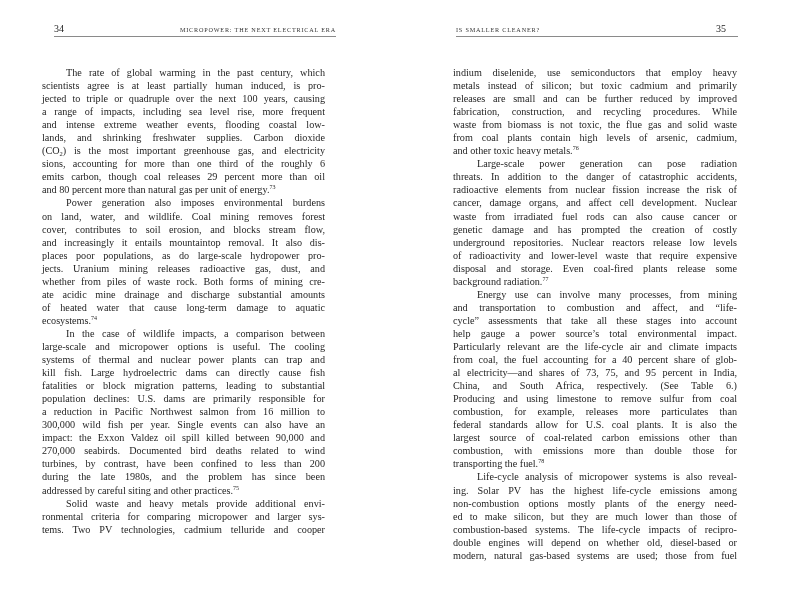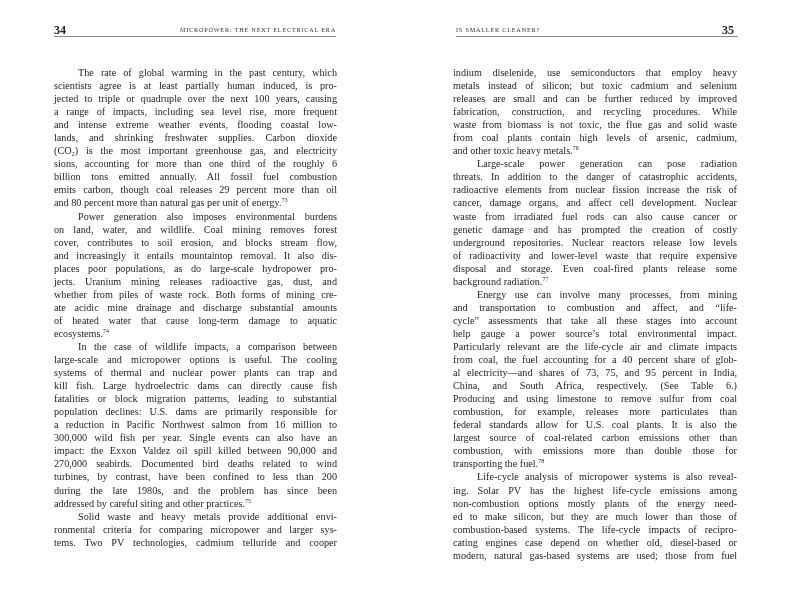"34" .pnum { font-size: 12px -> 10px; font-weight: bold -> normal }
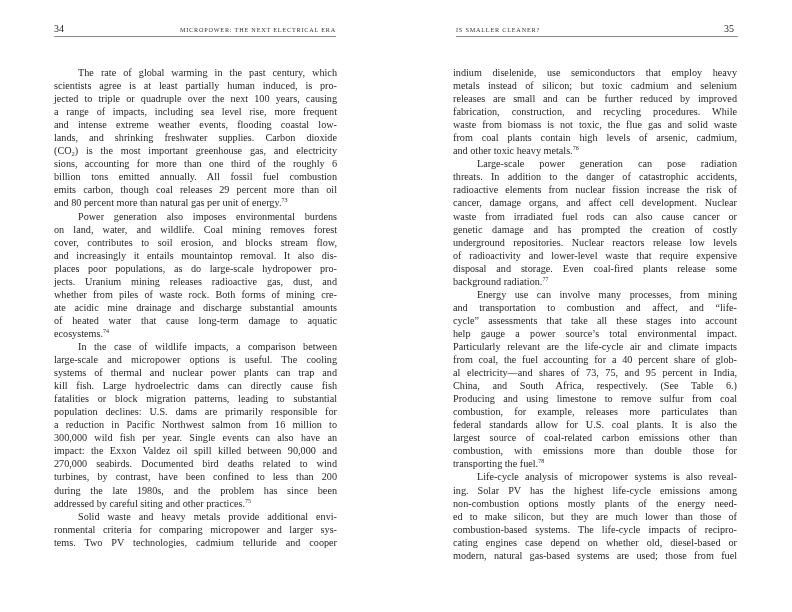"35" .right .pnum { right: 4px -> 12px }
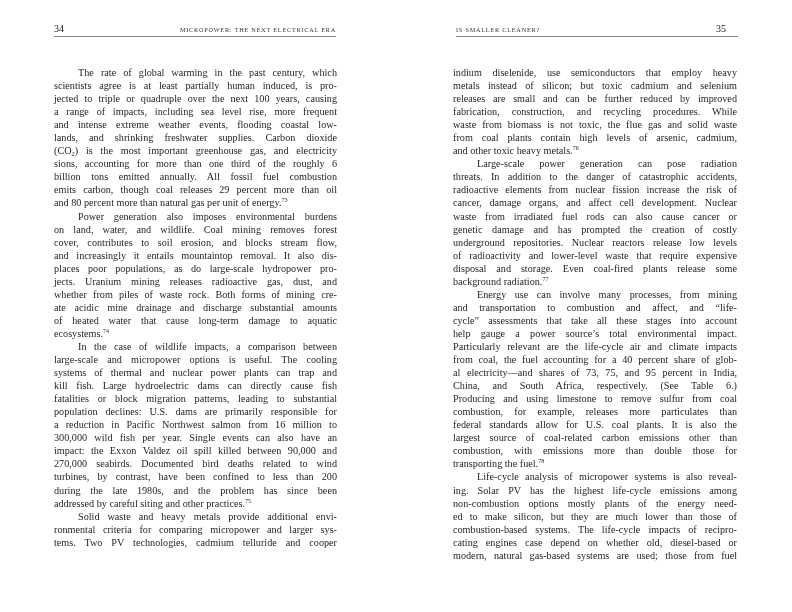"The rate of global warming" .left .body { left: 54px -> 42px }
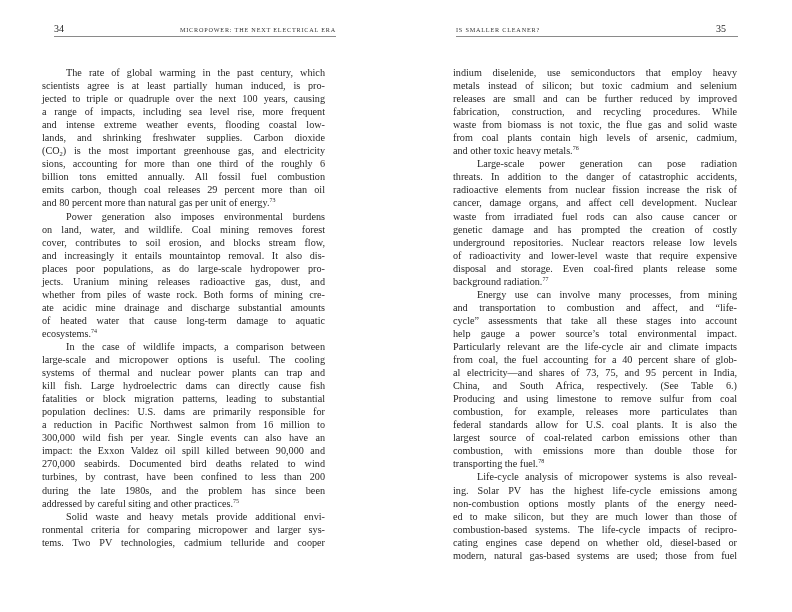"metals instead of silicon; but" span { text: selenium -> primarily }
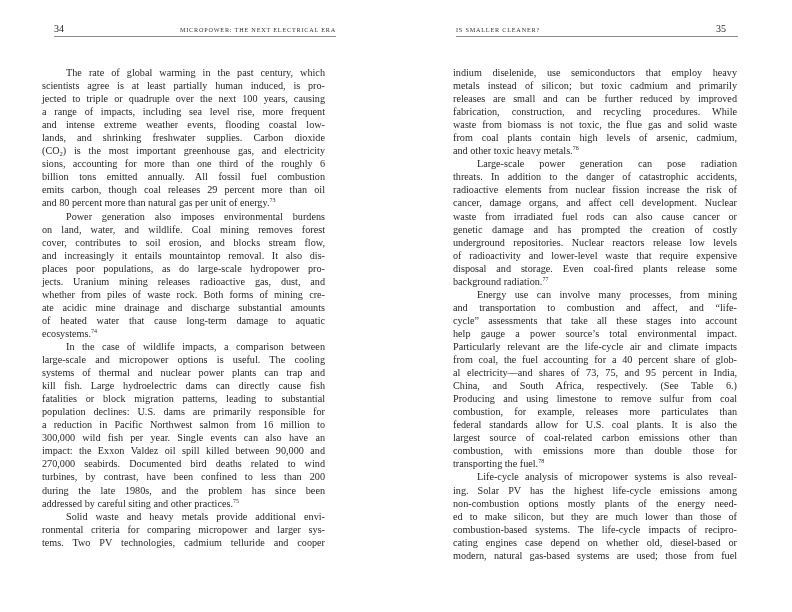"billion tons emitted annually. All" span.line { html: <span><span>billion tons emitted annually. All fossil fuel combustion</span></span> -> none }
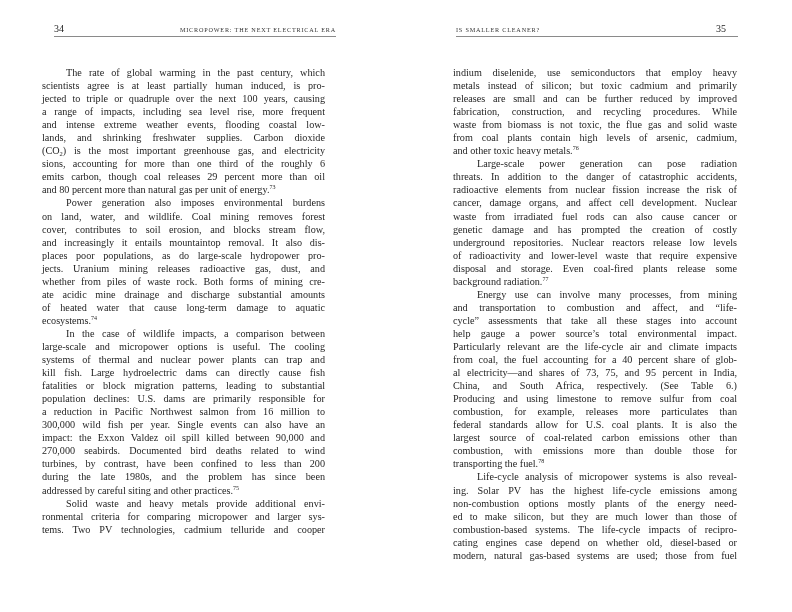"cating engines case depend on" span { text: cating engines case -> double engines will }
* * *
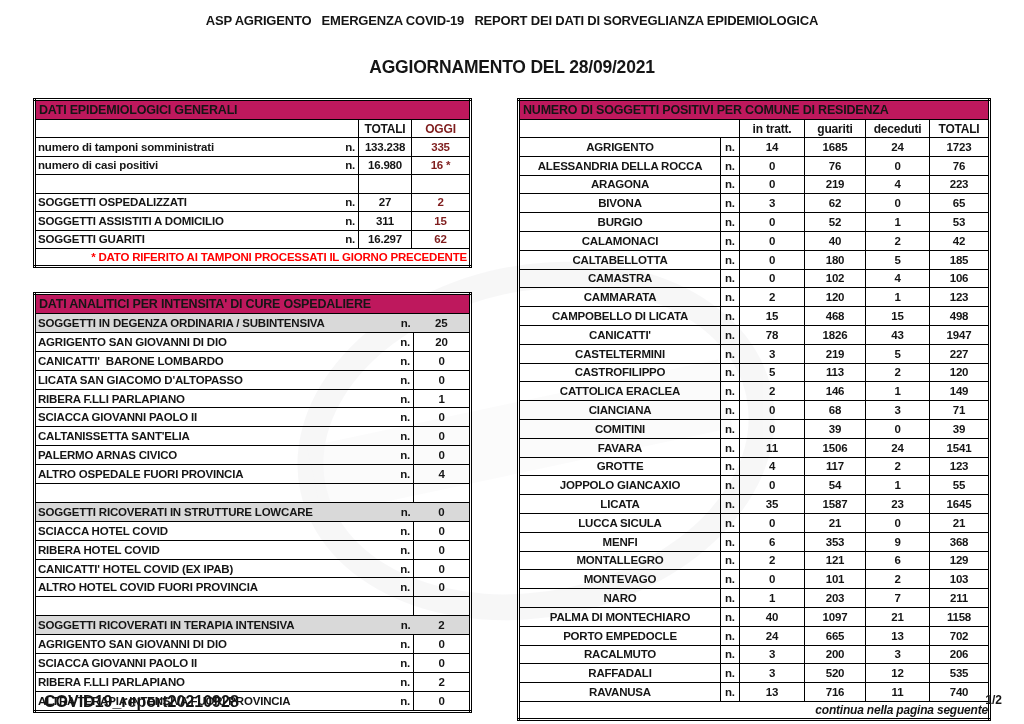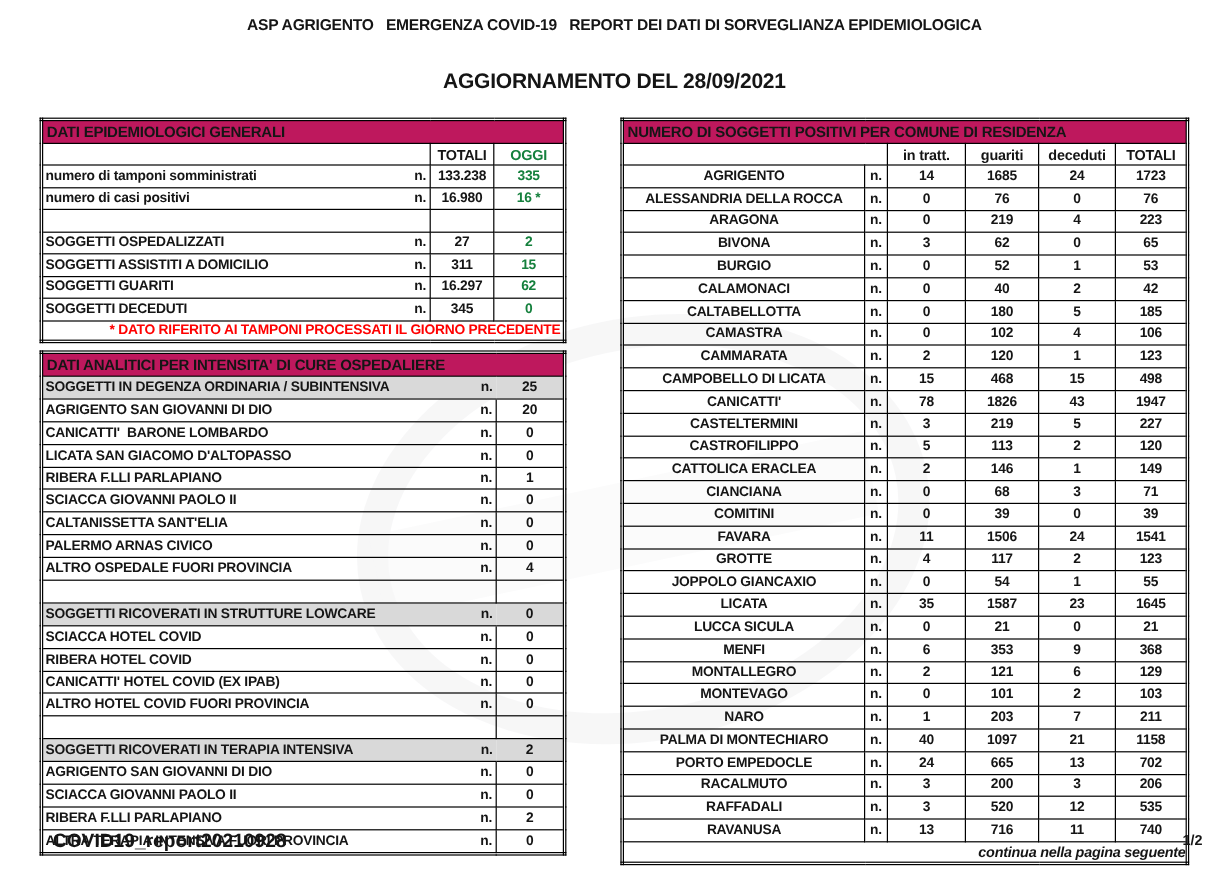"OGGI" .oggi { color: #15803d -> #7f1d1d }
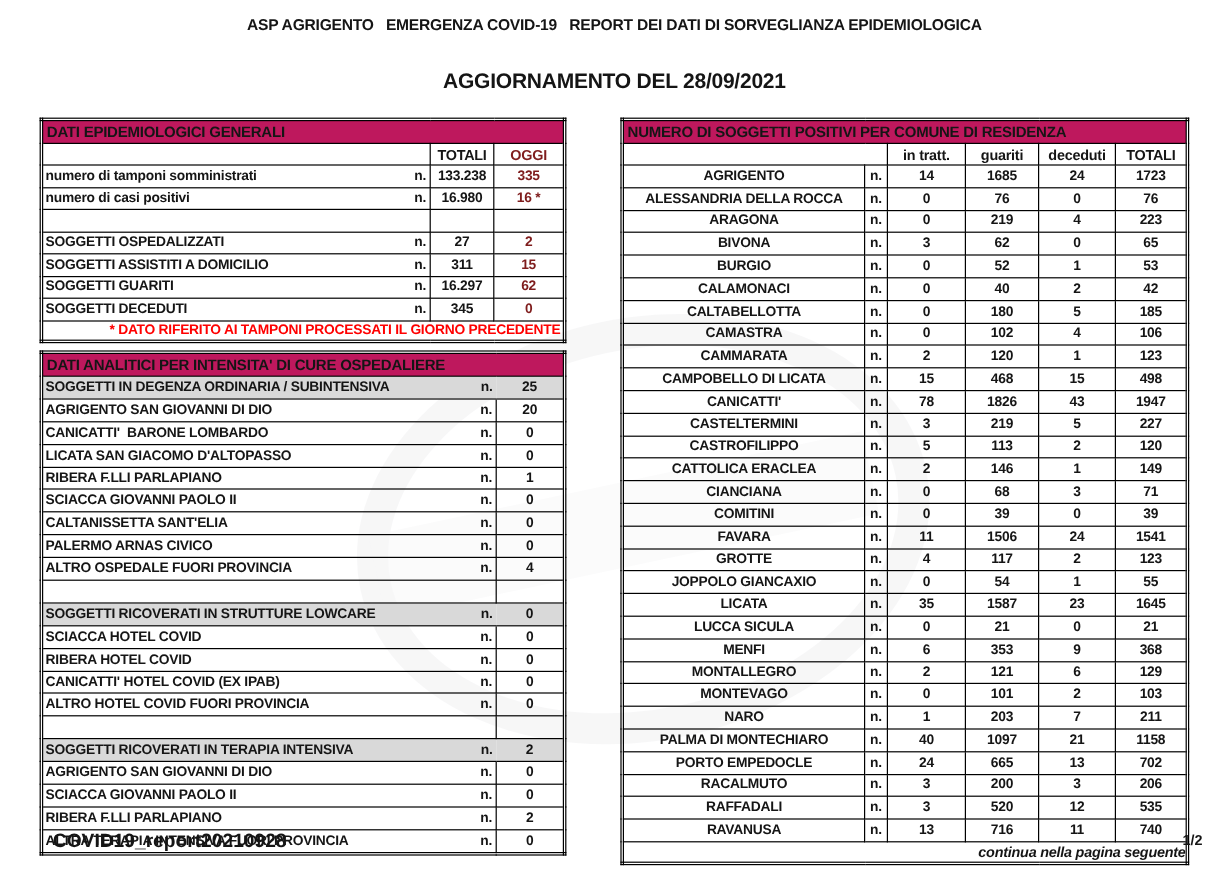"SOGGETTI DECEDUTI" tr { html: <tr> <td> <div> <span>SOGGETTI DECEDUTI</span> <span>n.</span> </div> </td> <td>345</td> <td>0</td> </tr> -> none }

*Exercise directions*
Although pictures appear among the records above, none are to be output; print exactly the lines from the line containing "color: #15803d ->" through the line containing "html: <tr> <td>".

*Answer box*
"OGGI" .oggi { color: #15803d -> #7f1d1d }
"SOGGETTI DECEDUTI" tr { html: <tr> <td> <div> <span>SOGGETTI DECEDUTI</span> <span>n.</span> </div> </td> <td>345</td> <td>0</td> </tr> -> none }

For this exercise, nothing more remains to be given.